Léon Tolstoï

La Guerre et la Paix

Russie   1869

Genre de texte
Roman

Contexte
Ce rêve se trouve au livre IV, Épilogue, 1re partie. Il clôt le récit principal et peut être considéré comme le point d’orgue du récit, car la seconde partie de l’épilogue ne contient que des considérations de philosophie de l’histoire.

Le jeune prince Nicolas est maintenant âgé de 13 ans. Il est le fils du prince André, mort alors qu’il n’avait que six ans et était déjà orphelin de sa mère, morte en couches. Élevé par sa tante Maria, il éprouve une admiration sans borne pour son oncle Pierre, mari de Natacha. En revanche, il n’aime guère son oncle, le comte Nicolas Illitch Rostov, frère de Natacha et mari de Maria.

Notes
Araktcheiev : ministre de la guerre, homme redouté, que l'oncle Pierre juge sévèrement.

Texte témoin
Traduction française d'Elisabeth Guertik, Lausanne, Éditions Rencontre, 1971, vol. 4, p. 382-383.




Rêve du prince Nicolas

Il revoit son père

Un cauchemar l’avait réveillé. Il avait vu en rêve son oncle Pierre et lui coiffés de casques comme il y en avait dans son édition de Plutarque. Ils marchaient à la tête d’une immense armée. Cette armée se composait de lignes blanches obliques qui emplissaient l’air à la manière de ces toiles d’araignées qui voltigent en automne et que Dessales appelait les fils de la Vierge. Devant eux était la gloire, faite des mêmes fils mais un peu plus épais. Tous deux, oncle Pierre et lui, ils s’élançaient légers et joyeux de plus en plus près du but. Soudain les fils qui les entraînaient commencèrent à se détendre, à s’emmêler; cela devint pénible. Et l’oncle Nicolas Ilitch s’arrêta devant eux dans une pose menaçante et sévère.

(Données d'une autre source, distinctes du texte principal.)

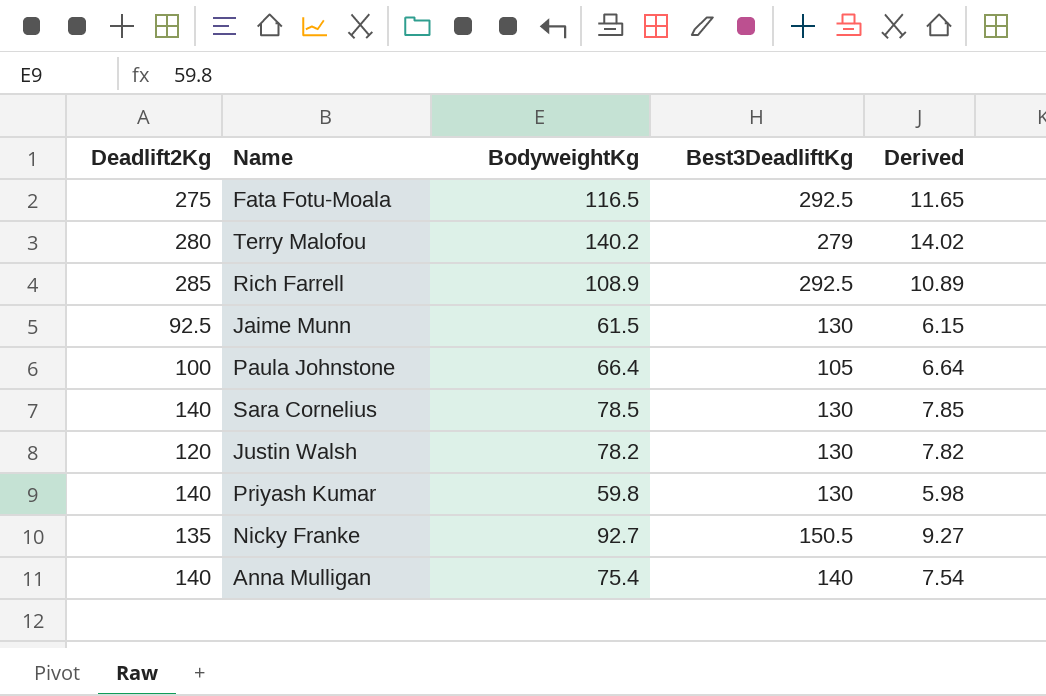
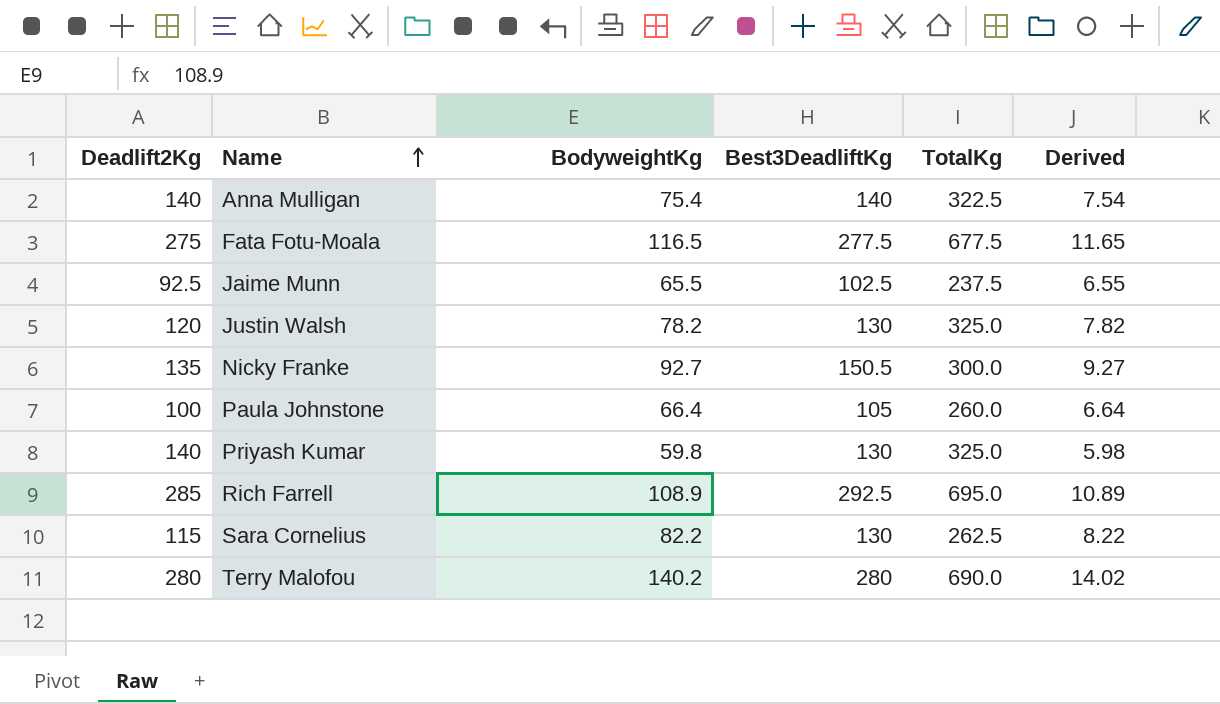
row order: none -> Name ascending
column TotalKg | position: none -> 5
Fata Fotu-Moala | Best3DeadliftKg: 292.5 -> 277.5
Jaime Munn | BodyweightKg: 61.5 -> 65.5
Jaime Munn | Best3DeadliftKg: 130 -> 102.5
Jaime Munn | Derived: 6.15 -> 6.55
Sara Cornelius | Deadlift2Kg: 140 -> 115
Sara Cornelius | BodyweightKg: 78.5 -> 82.2
Sara Cornelius | Derived: 7.85 -> 8.22
Terry Malofou | Best3DeadliftKg: 279 -> 280

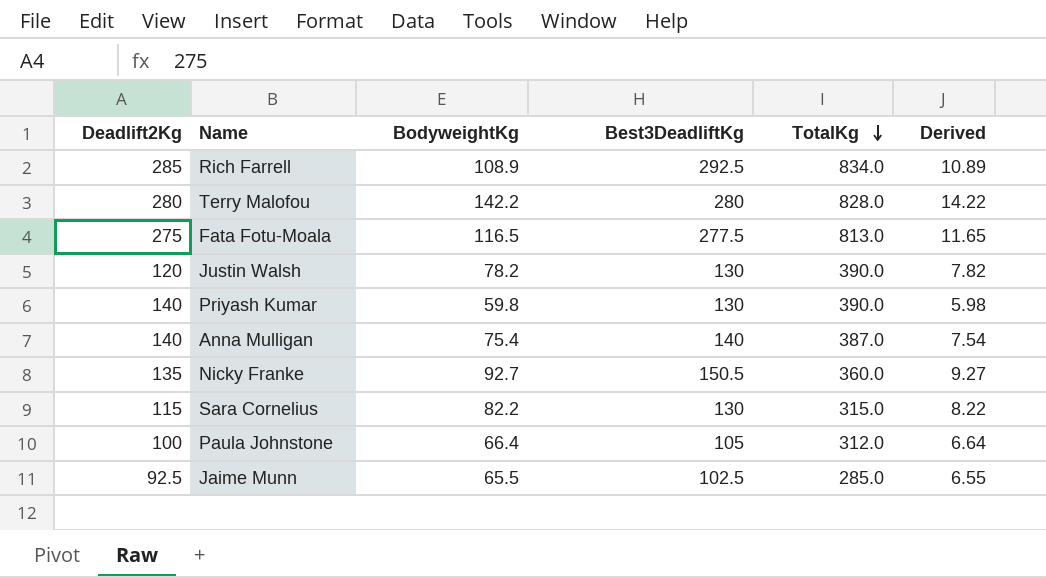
row order: Name ascending -> TotalKg descending
Rich Farrell | TotalKg: 695.0 -> 834.0
Terry Malofou | BodyweightKg: 140.2 -> 142.2
Terry Malofou | TotalKg: 690.0 -> 828.0
Terry Malofou | Derived: 14.02 -> 14.22
Fata Fotu-Moala | TotalKg: 677.5 -> 813.0
Justin Walsh | TotalKg: 325.0 -> 390.0
Priyash Kumar | TotalKg: 325.0 -> 390.0
Anna Mulligan | TotalKg: 322.5 -> 387.0
Nicky Franke | TotalKg: 300.0 -> 360.0
Sara Cornelius | TotalKg: 262.5 -> 315.0
Paula Johnstone | TotalKg: 260.0 -> 312.0
Jaime Munn | TotalKg: 237.5 -> 285.0

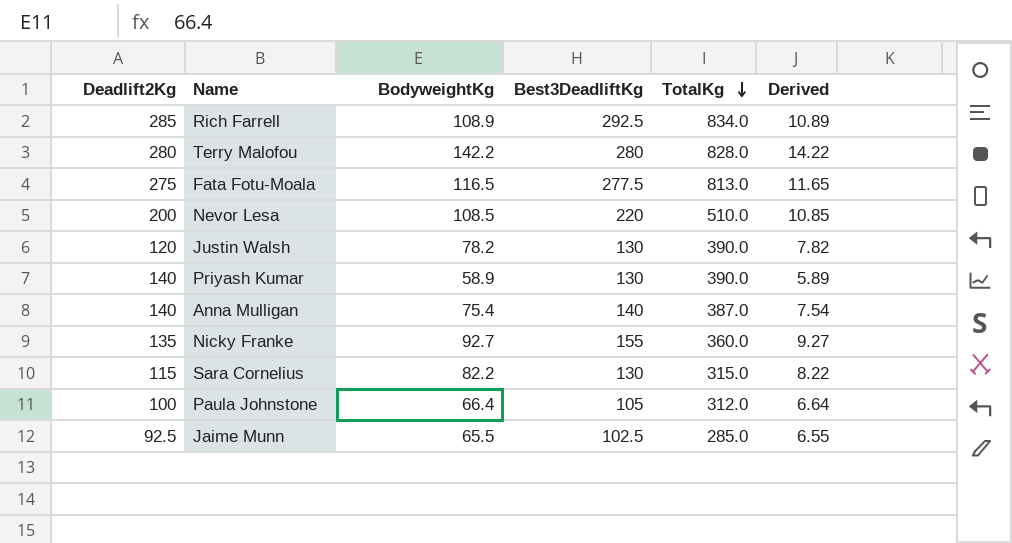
row Nevor Lesa: none -> 200 | 108.5 | 220 | 510.0 | 10.85
Priyash Kumar | BodyweightKg: 59.8 -> 58.9
Priyash Kumar | Derived: 5.98 -> 5.89
Nicky Franke | Best3DeadliftKg: 150.5 -> 155

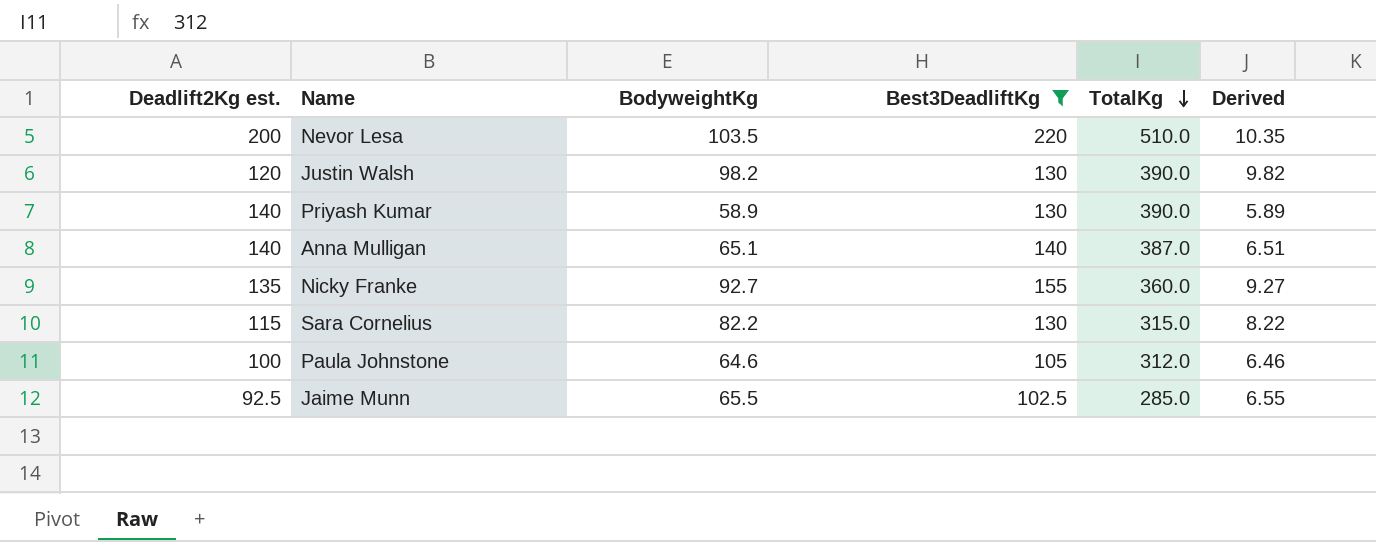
filter: none -> Best3DeadliftKg <= 220
column name: Deadlift2Kg -> Deadlift2Kg est.
Nevor Lesa | BodyweightKg: 108.5 -> 103.5
Nevor Lesa | Derived: 10.85 -> 10.35
Justin Walsh | BodyweightKg: 78.2 -> 98.2
Justin Walsh | Derived: 7.82 -> 9.82
Anna Mulligan | BodyweightKg: 75.4 -> 65.1
Anna Mulligan | Derived: 7.54 -> 6.51
Paula Johnstone | BodyweightKg: 66.4 -> 64.6
Paula Johnstone | Derived: 6.64 -> 6.46

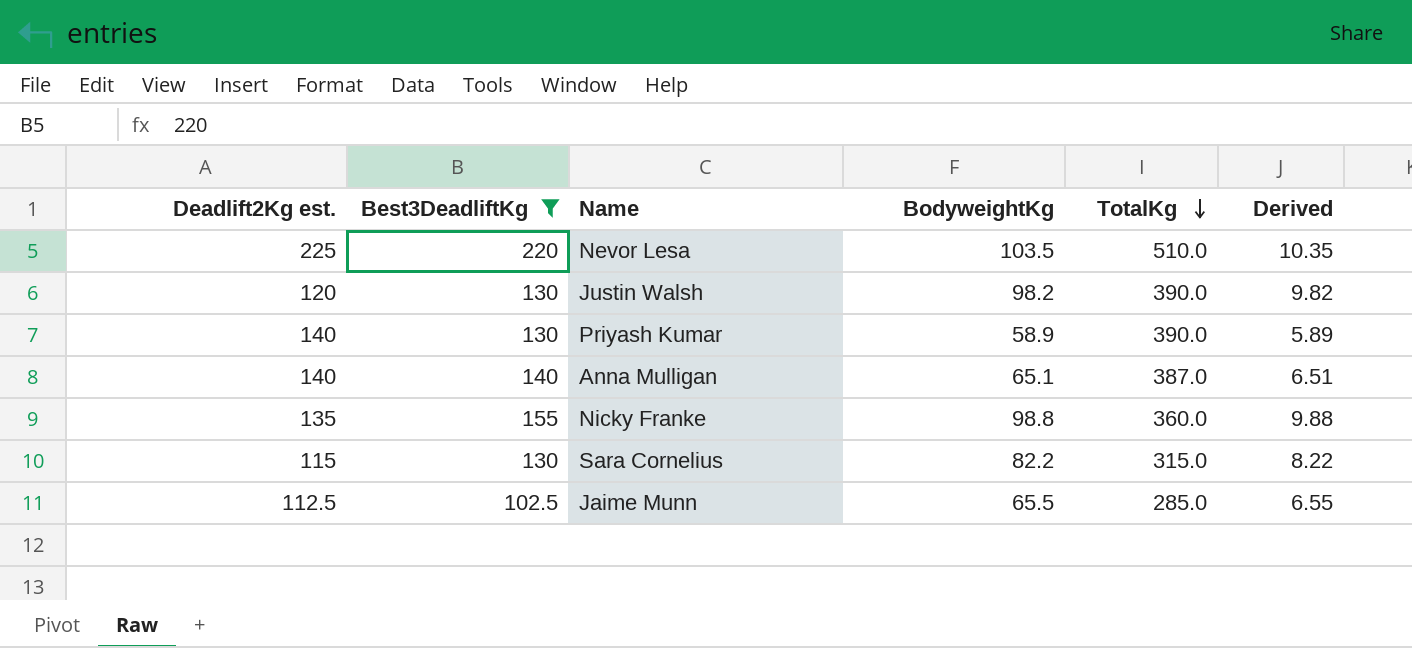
column Best3DeadliftKg | position: 4 -> 2
row Paula Johnstone: 100 | 64.6 | 105 | 312.0 | 6.46 -> none
Nevor Lesa | Deadlift2Kg est.: 200 -> 225
Nicky Franke | BodyweightKg: 92.7 -> 98.8
Nicky Franke | Derived: 9.27 -> 9.88
Jaime Munn | Deadlift2Kg est.: 92.5 -> 112.5

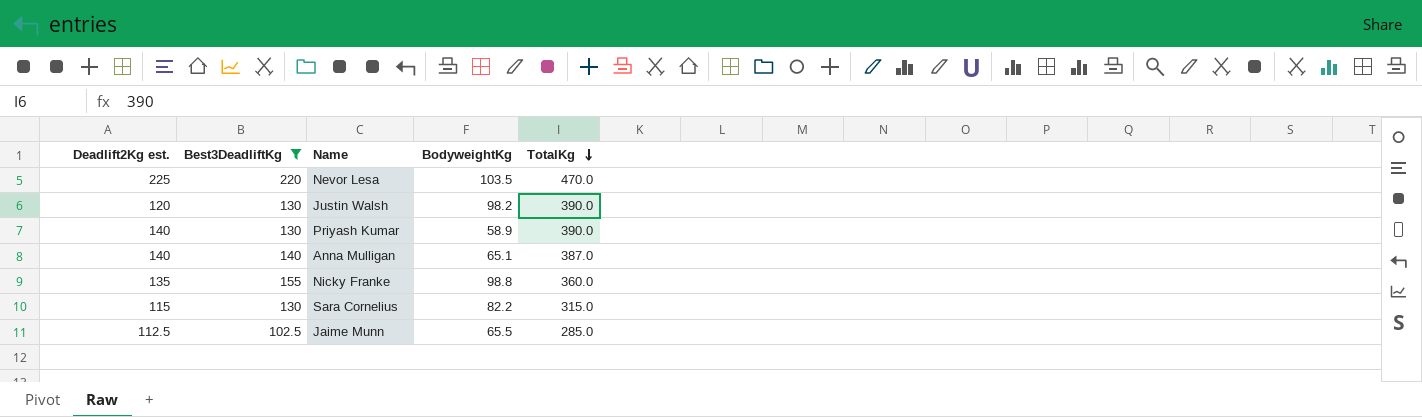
column Derived | formula: [BodyweightKg] * 0.1 -> none
Nevor Lesa | TotalKg: 510.0 -> 470.0

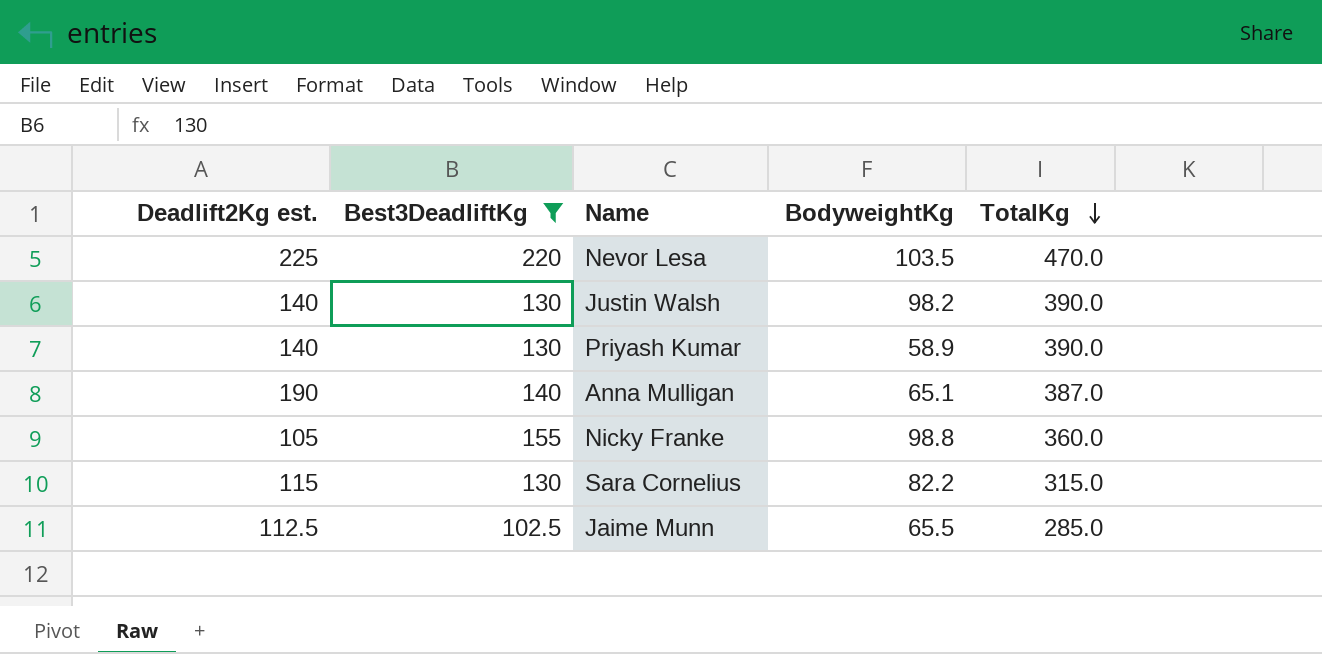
Justin Walsh | Deadlift2Kg est.: 120 -> 140
Anna Mulligan | Deadlift2Kg est.: 140 -> 190
Nicky Franke | Deadlift2Kg est.: 135 -> 105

- C’est vous qui avez fait cela ? dit-il en montrant la cire à cacheter et les plumes cassées. Je vous aimais, mais Araktcheiev me l’a ordonné, et je tuerai le premier qui fera un pas en avant. Le jeune Nicolas se tourna vers Pierre; mais Pierre n’était plus là. Pierre était son père, le prince André, et son père n’avait ni contours ni forme, mais il était, et en le voyant le jeune Nicolas se sentit défaillir d’amour; il se sentit sans force, sans ossature et fluide. Son père le caressait et le plaignait. Mais l’oncle Nicolas Ilitch avançait de plus en plus sur eux. La terreur étreignit le jeune Nicolas et il se réveilla.

« Mon père, pensait-il. Mon père (malgré la présence dans la maison de deux portraits ressemblants, le jeune Nicolas ne se représentait jamais le prince André sous une forme humaine), mon père était avec moi et me caressait. Il m’approuvait, il approuvait oncle Pierre. Quoi qu’il dise, je le ferai. Mucius Scaevola s’est brûlé la main. Mais pourquoi n’y aurait-il pas la même chose dans ma vie? Je sais, ils veulent que j’étudie. Et j’étudierai. Mais un jour j’aurai fini; et alors je le ferai. Je ne demande qu’une chose à Dieu; qu’il m’arrive ce qui est arrivé aux hommes de Plutarque, et je ferai comme eux. Je ferai mieux. Tout le monde le saura, tout le monde m’aimera, tout le monde m’admirera. » Et soudain Nicolas sentit les sanglots lui contracter la poitrine et il pleura.